__About this task__:
Return the line containing "(168, 51) none" together with every later line up to the end of the records, exactly and with no pictures; return nothing else.

[Records from a data source]
=-=-=

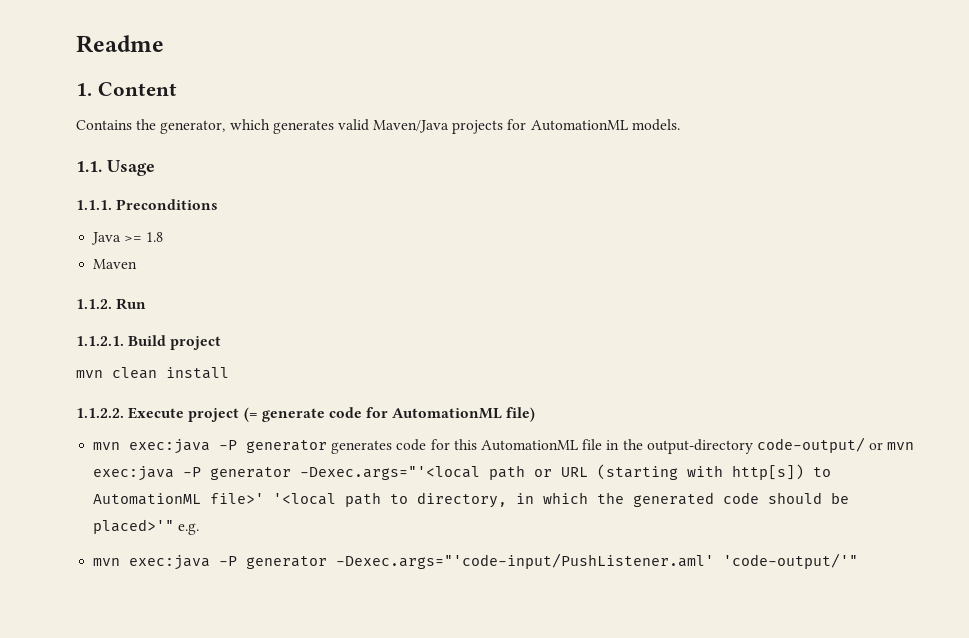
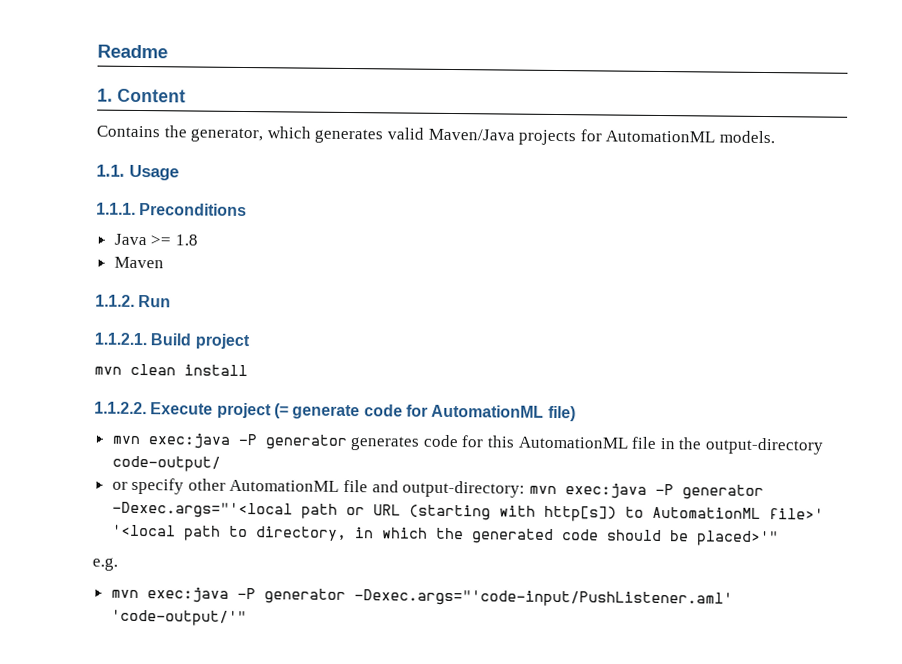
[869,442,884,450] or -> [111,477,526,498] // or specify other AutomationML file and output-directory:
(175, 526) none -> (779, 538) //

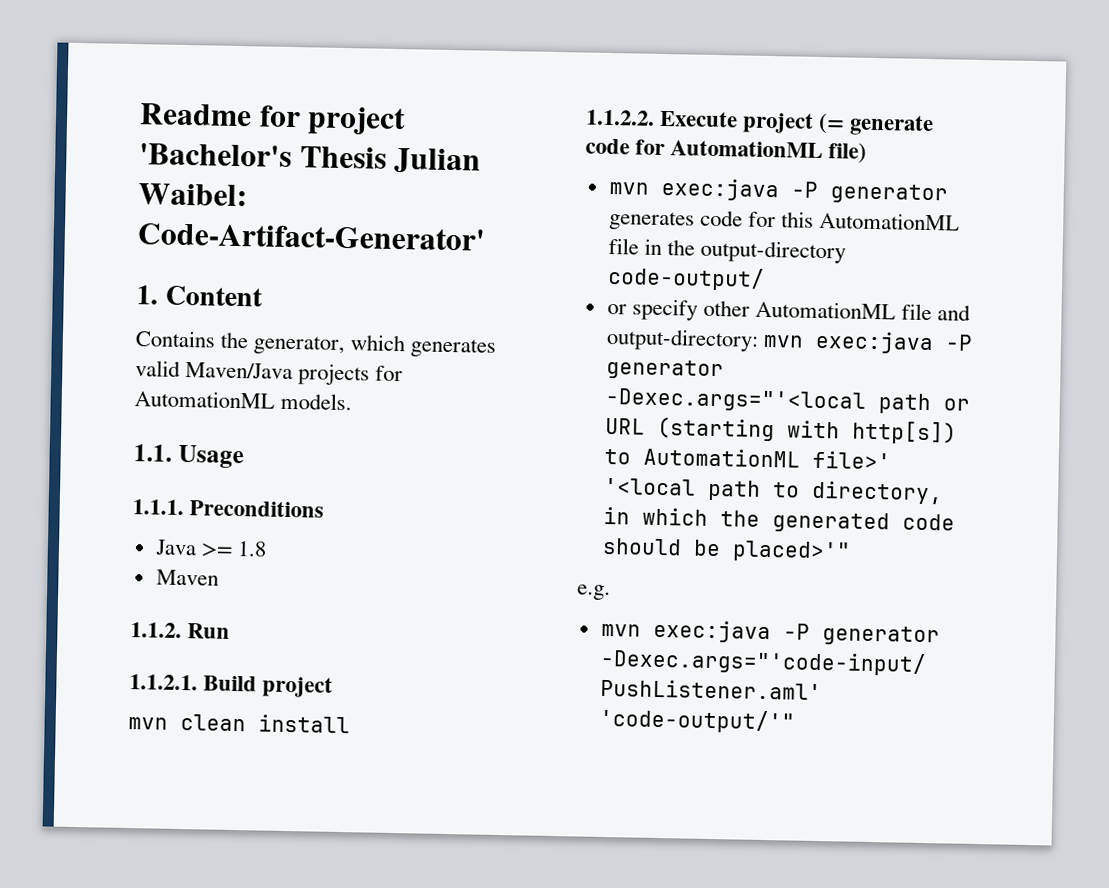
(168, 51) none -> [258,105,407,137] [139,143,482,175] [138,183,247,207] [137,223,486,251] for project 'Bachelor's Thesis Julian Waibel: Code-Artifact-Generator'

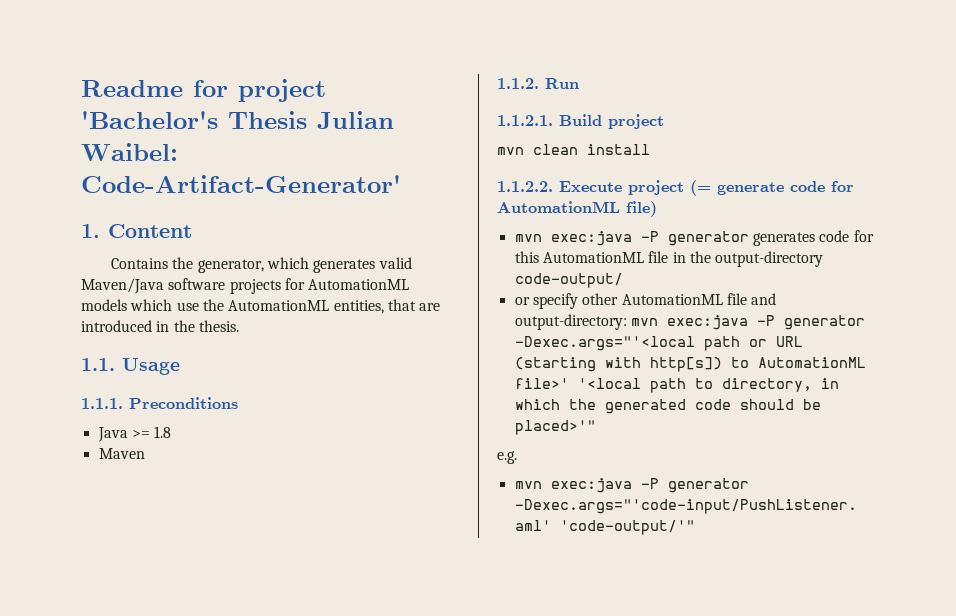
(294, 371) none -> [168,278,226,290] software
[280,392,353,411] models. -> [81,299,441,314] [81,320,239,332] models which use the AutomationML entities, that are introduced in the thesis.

=-=-=

__Answer section__:
(168, 51) none -> [258,105,407,137] [139,143,482,175] [138,183,247,207] [137,223,486,251] for project 'Bachelor's Thesis Julian Waibel: Code-Artifact-Generator'

(294, 371) none -> [168,278,226,290] software
[280,392,353,411] models. -> [81,299,441,314] [81,320,239,332] models which use the AutomationML entities, that are introduced in the thesis.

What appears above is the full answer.